Um agrupamento sem precedentes de raros lingotes bipiramidais tem sido descoberto no rio Sava Em Tolisa, o nordeste da Bósnia e Herzegovina, perto da fronteira, com a Croácia. Essa forma de lingote os data entre a cultura de La Tène e o início da era romana, o século II ou o primeiro século aC, e é excepcionalmente raro nos Bálcãs. Apenas um outro exemplo é conhecido na Bósnia, um na Croácia, não mais que três na Eslovênia. Eles são mais frequentemente encontrados na França e na Alemanha, mas ainda são raros o suficiente para que o grande número encontrado no SAVA exceda o número total de todos esses lingotes conhecidos na Europa.
O primeiro vislumbre dos lingotes debaixo d’água foi capturado por um fã de história local. Ele tirou fotos e os enviou ao diretor do Museu da Cidade de Vinkovci, da Croácia, que os reconheceu como artefatos importantes. Arqueólogos do Museu do Mosteiro Franciscano de Tolisa Gate cooperaram com um arqueólogo subaquático croata para investigar a descoberta assim que os níveis de água caíram.
A equipe encontrou centenas de lingotes, tornando o site a fonte mais rica deles na história da Europa.
Com base na localização e contexto, os pesquisadores acreditam que a carga de ferro pode ter afundado como resultado de um acidente no rio – talvez devido a um desastre ou conflito natural – e os objetos pesados foram armazenados no sedimento por séculos.
Para criar um modelo 3D detalhado do local para encontrar, os arqueólogos usaram técnicas de mapeamento e fotogrametria, e cada item foi levantado, descrito e colocado em água destilada para preservação.

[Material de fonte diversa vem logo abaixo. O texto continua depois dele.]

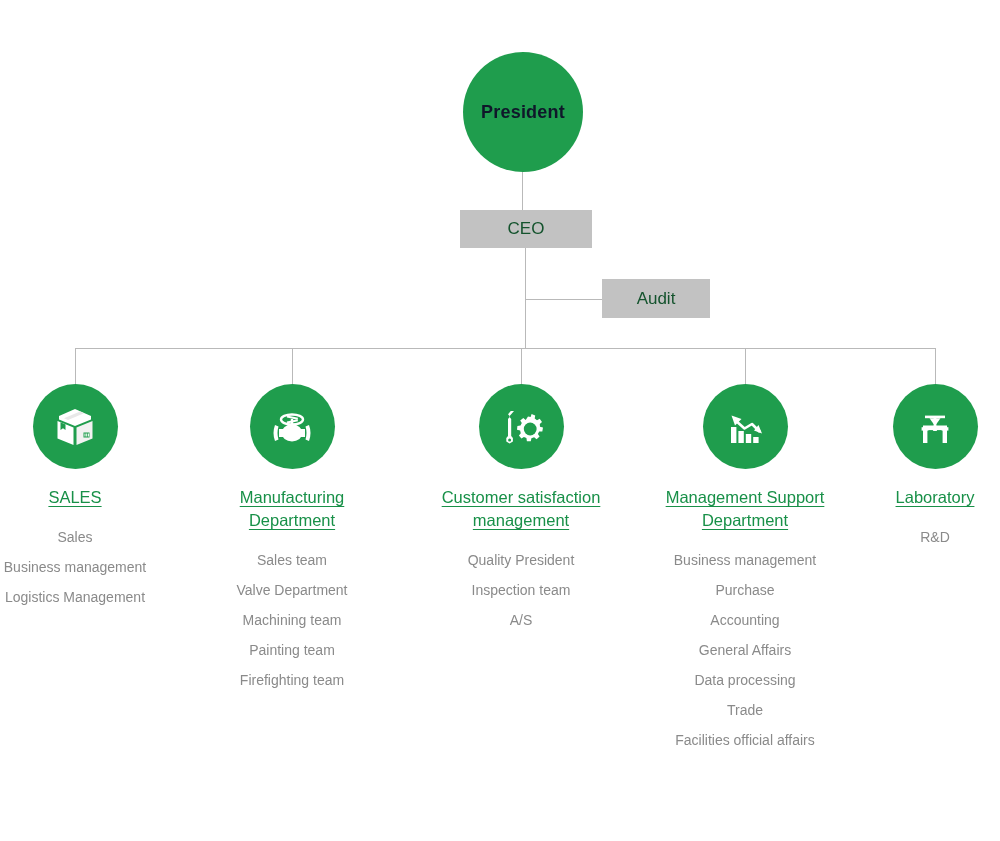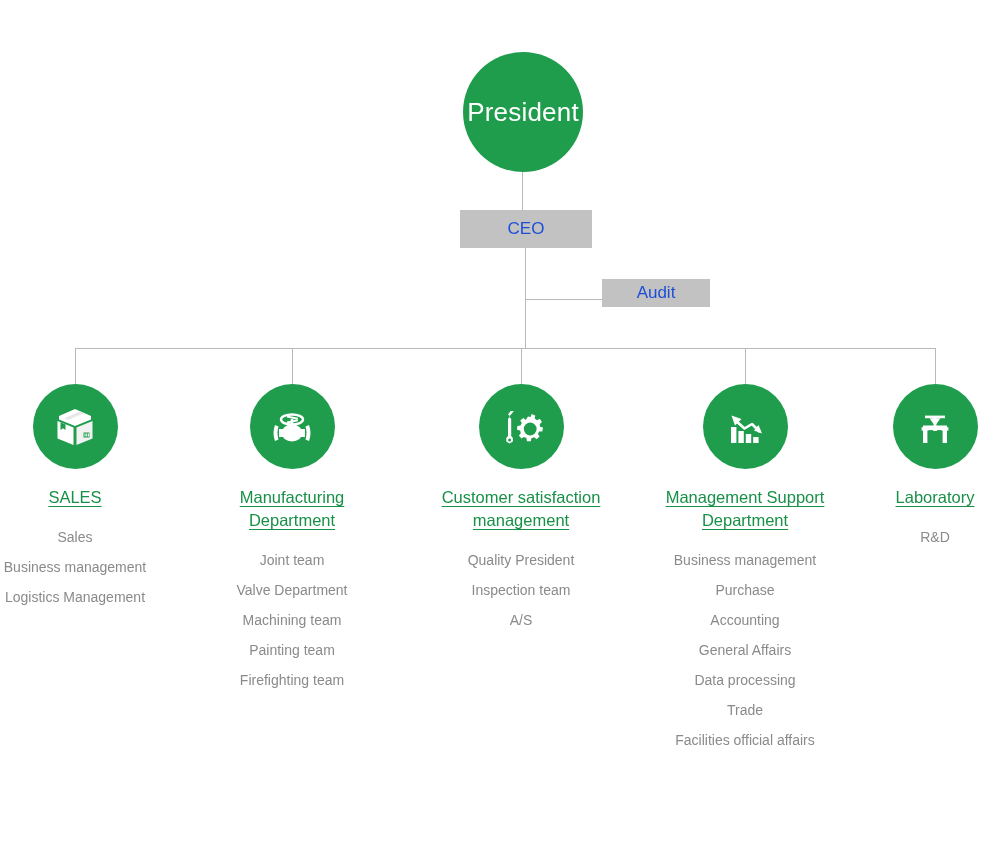"President" .president-label { color: #ffffff -> #0f172a; font-size: 26px -> 18px; font-weight: normal -> bold }
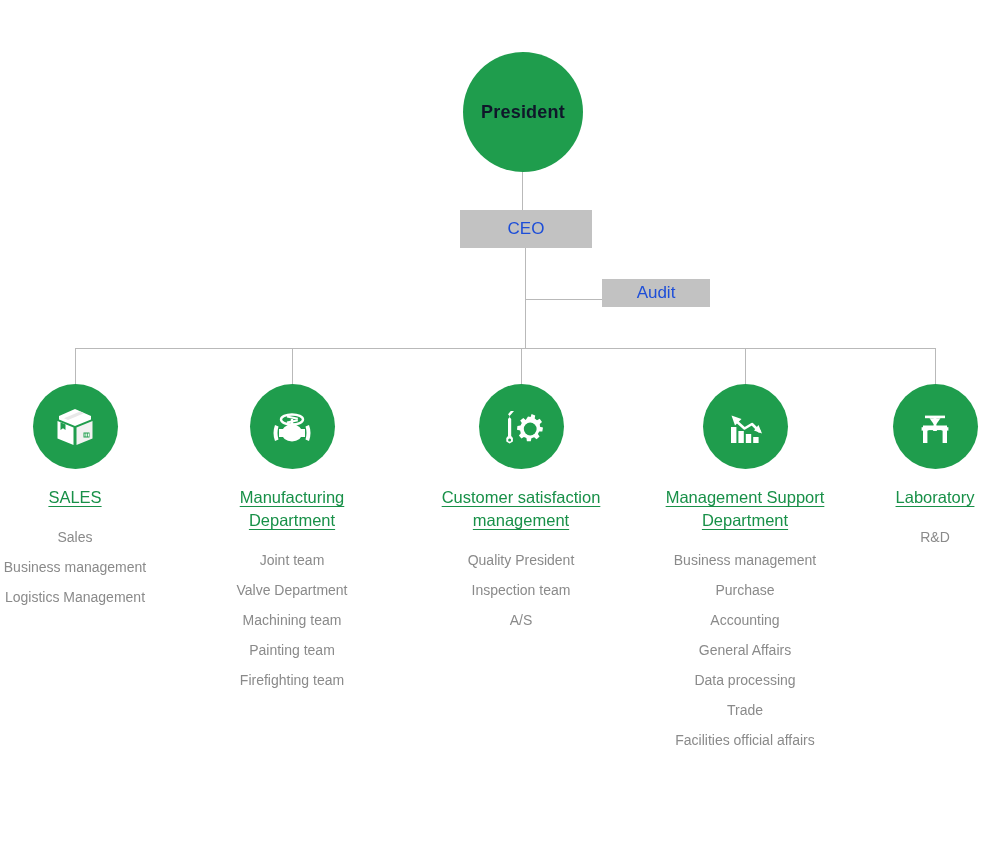"CEO" .gray-box .box-label { color: #1d4ed8 -> #14532d }
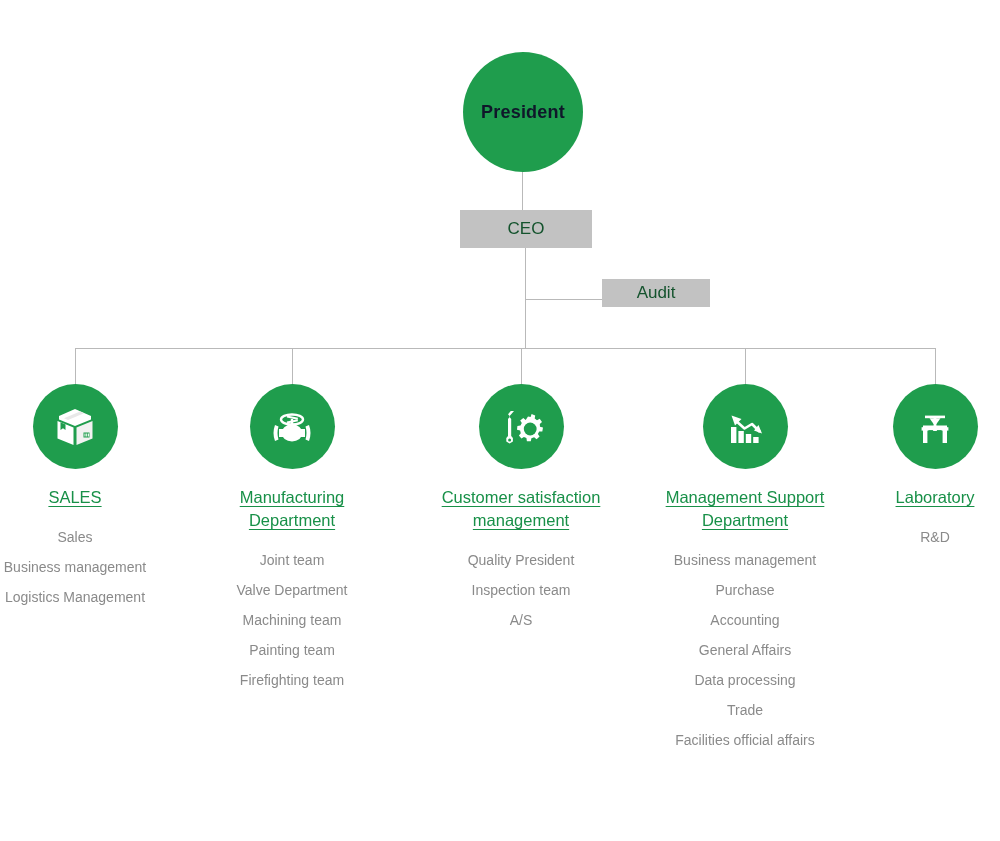"Audit" #audit-box { height: 28px -> 39px }
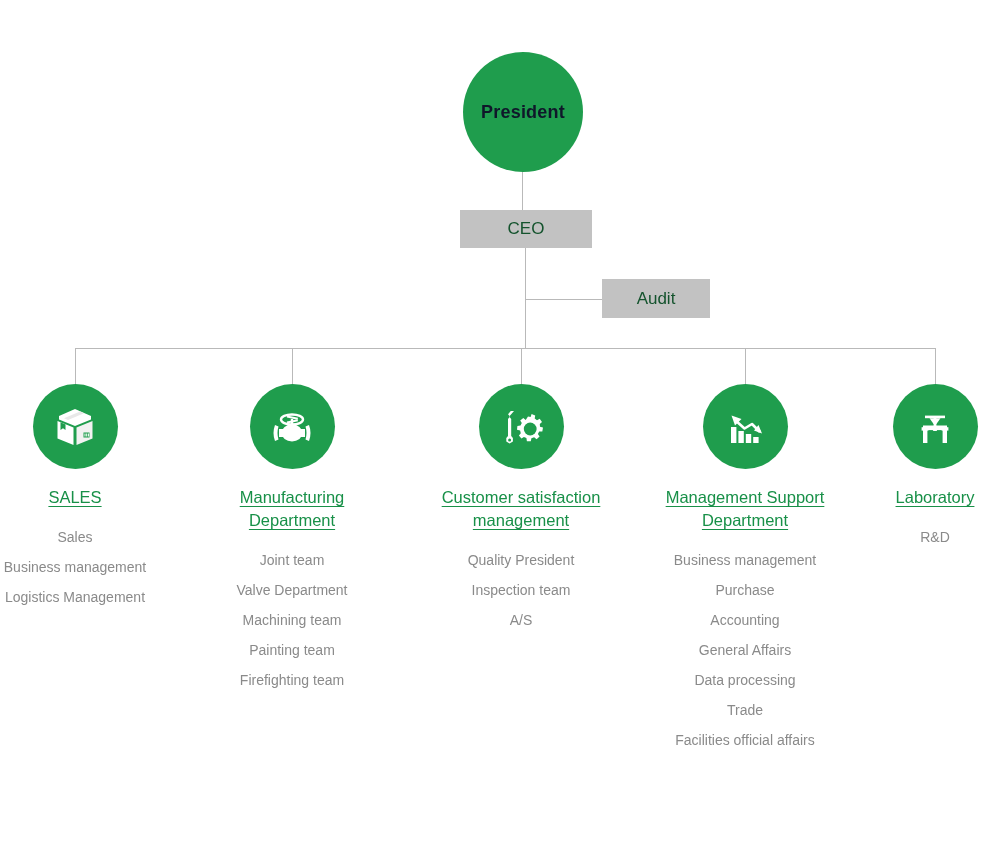"Joint team" div.dept-item { text: Joint -> Sales }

Para rastrear a origem do ferro, os cientistas planejam estudar a composição química dos artefatos. Isso ajudará no mapeamento de rotas comerciais antigas que provavelmente conectaram Bosanska Posavina à Europa Central. (…)
A descoberta não apenas revela o papel do rio Sava no comércio antigo, mas também eleva Bosanska Posavina ao status de um local importante na história econômica pré -histórica. Os pesquisadores sugerem que a descoberta pode levar uma repensar o significado da região no contexto mais amplo da arqueologia européia.